Alzheimer’s disease (AD) is an age-related irreversible brain disorder that progresses over 10 to 20 years. AD gradually destroys human memory and thinking skills, leads to severe loss of mental function, and eventually causes death (Querfurth and LaFerla, 2010). Normally, AD symptoms first appear after age 65. It is estimated that AD affected 36 million people globally in 2009, and the number will be more than doubled by 2050. Currently, there is no cure for AD, except few medications that can relieve AD symptoms (Brunden et al., 2009; Citron, 2004). AD is accompanied by a significant shrunk of brain tissue, which is a result of brain neuron degeneration. In the brains of AD patients, neurons are found to have lost their synaptic connections with other neurons and are unable to survive (Wenk, 2003). The synaptic failure is indeed the earliest event associated with the cognitive impairment caused by the disease (Selkoe, 2002).

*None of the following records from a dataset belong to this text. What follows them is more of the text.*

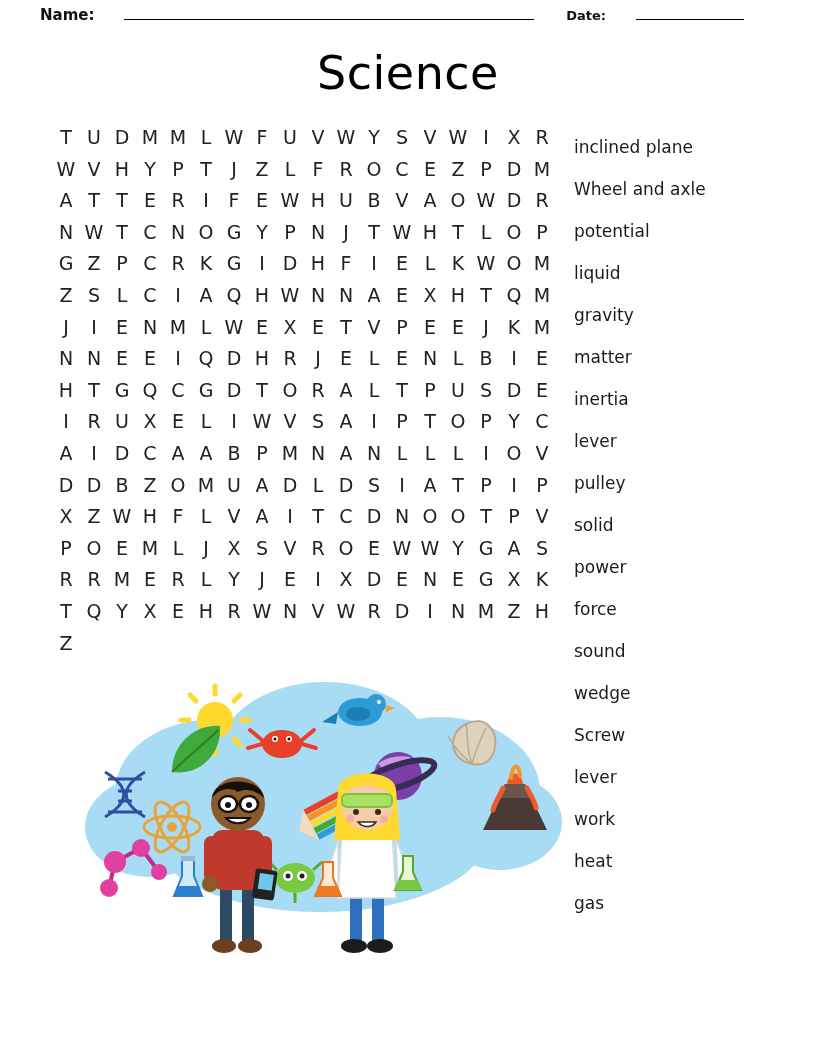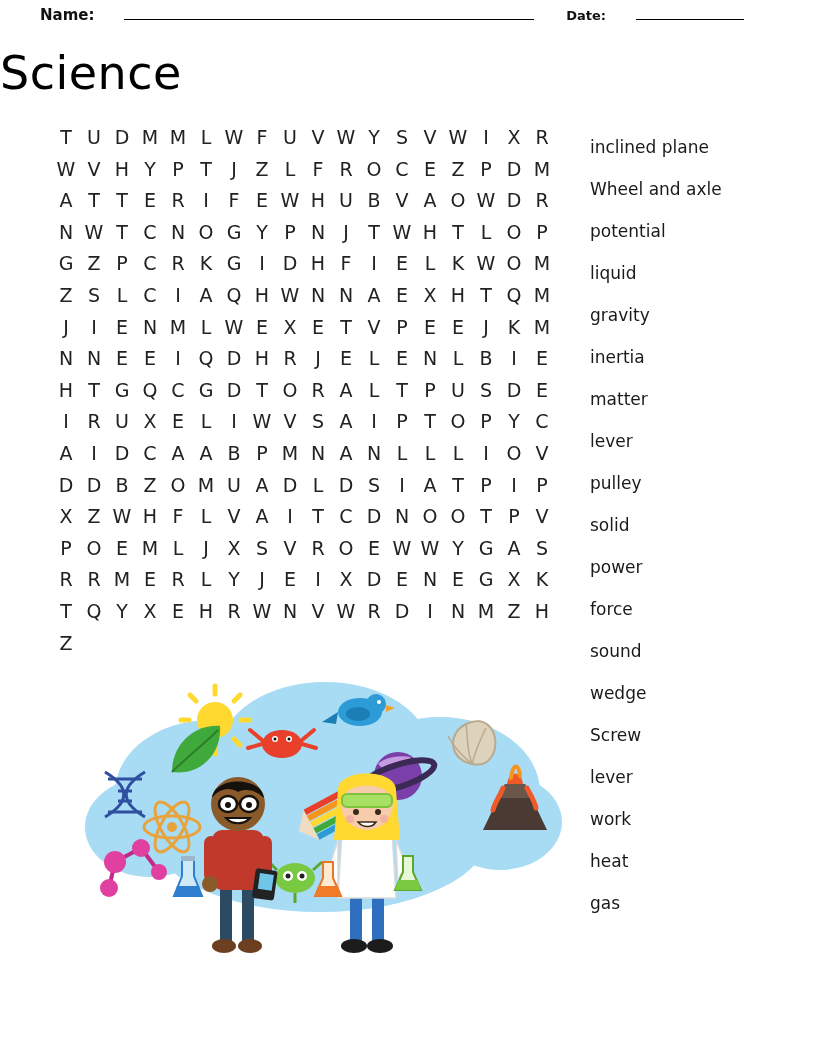--- a/index.html
+++ b/index.html
@@ -55,7 +55,7 @@
   }
   
   .title {
-    text-align: left;
+    text-align: center;
     font-size: 46px;
     font-weight: normal;
     letter-spacing: 0.5px;

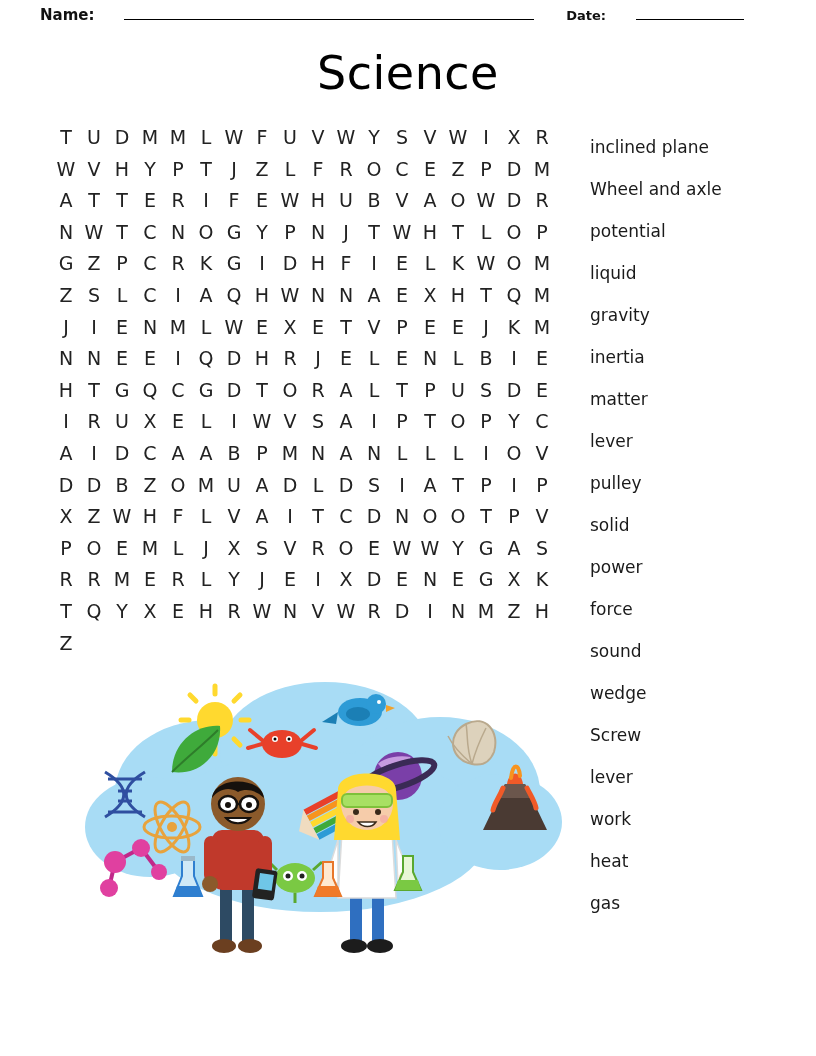--- a/index.html
+++ b/index.html
@@ -81,7 +81,7 @@
     font-family: "DejaVu Sans", sans-serif;
   }
   .wordlist {
-    margin-left: 34px;
+    margin-left: 18px;
     margin-top: 4px;
     display: flex;
     flex-direction: column;

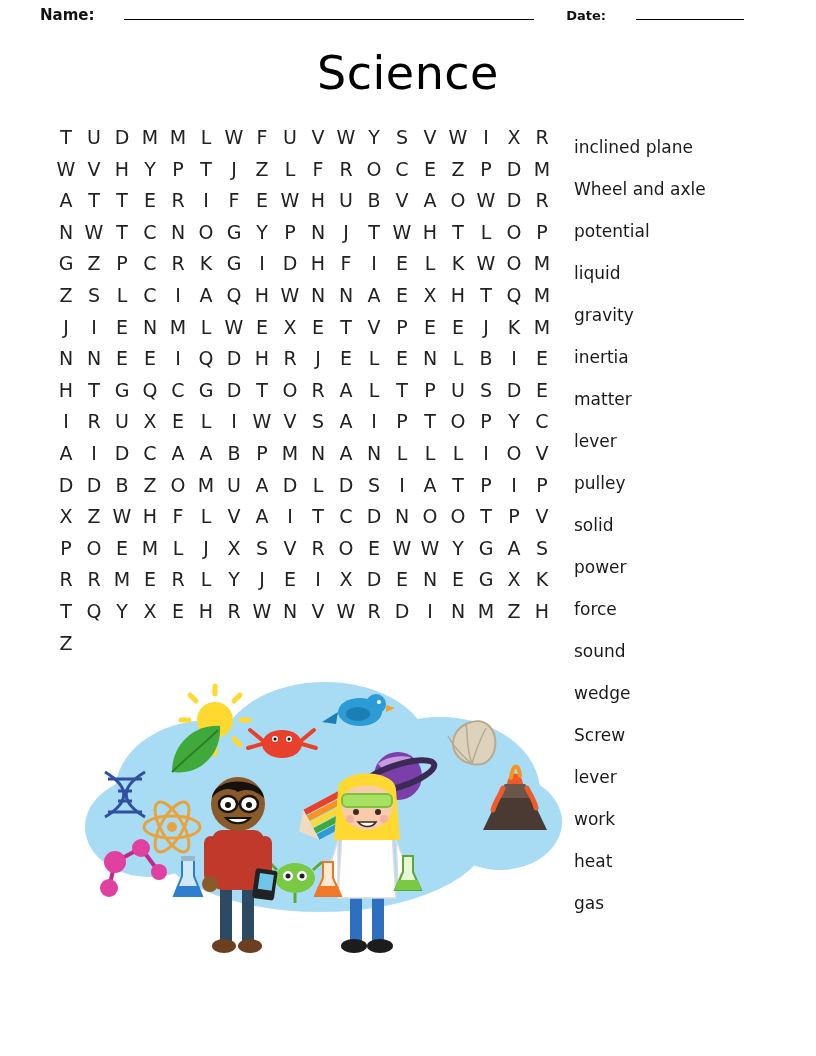--- a/index.html
+++ b/index.html
@@ -413,8 +413,8 @@
         <div class="word">potential</div>
         <div class="word">liquid</div>
         <div class="word">gravity</div>
+        <div class="word">matter</div>
         <div class="word">inertia</div>
-        <div class="word">matter</div>
         <div class="word">lever</div>
         <div class="word">pulley</div>
         <div class="word">solid</div>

In addition, the brains of AD patients are characterized by the presence of two types of hystopathological hallmark lesions: amyloid plaques and neurofibrillary tangles (NFTs), which are composed of aggregated proteinaceous material (Tiraboschi et al., 2004). Although both amyloid plaques and NFTs are also present in brains of healthy individuals, the amount of these aggregates in the brains of AD patients is significantly higher. Early studies correlated neuron degeneration in AD with the formation of these insoluble protein aggregates. However, recent studies suggest that soluble protein aggregates of the same protein composition are more toxic to neurons (Rahimi et al., 2008). It has also been suggested that the insoluble aggregates actually play a beneficial role in that they sequester the toxic soluble aggregates into less toxic or non-toxic insoluble aggregates (Greenwald and Riek, 2010). At current stage, we are still trying to understand how different protein aggregates in the brain mediate neuron degeneration and lead to AD. Like any other protein activity, the neurotoxicity of protein aggregates must be associated with their specific molecular structures. Therefore, investigating the high-resolution structures of amyloid plaques, NFTs and soluble aggregates would greatly facilitate the development of diagnostic and therapeutic strategies. Here, in this chapter, we review current knowledge about the structure and toxicity of the aggregates involved in AD.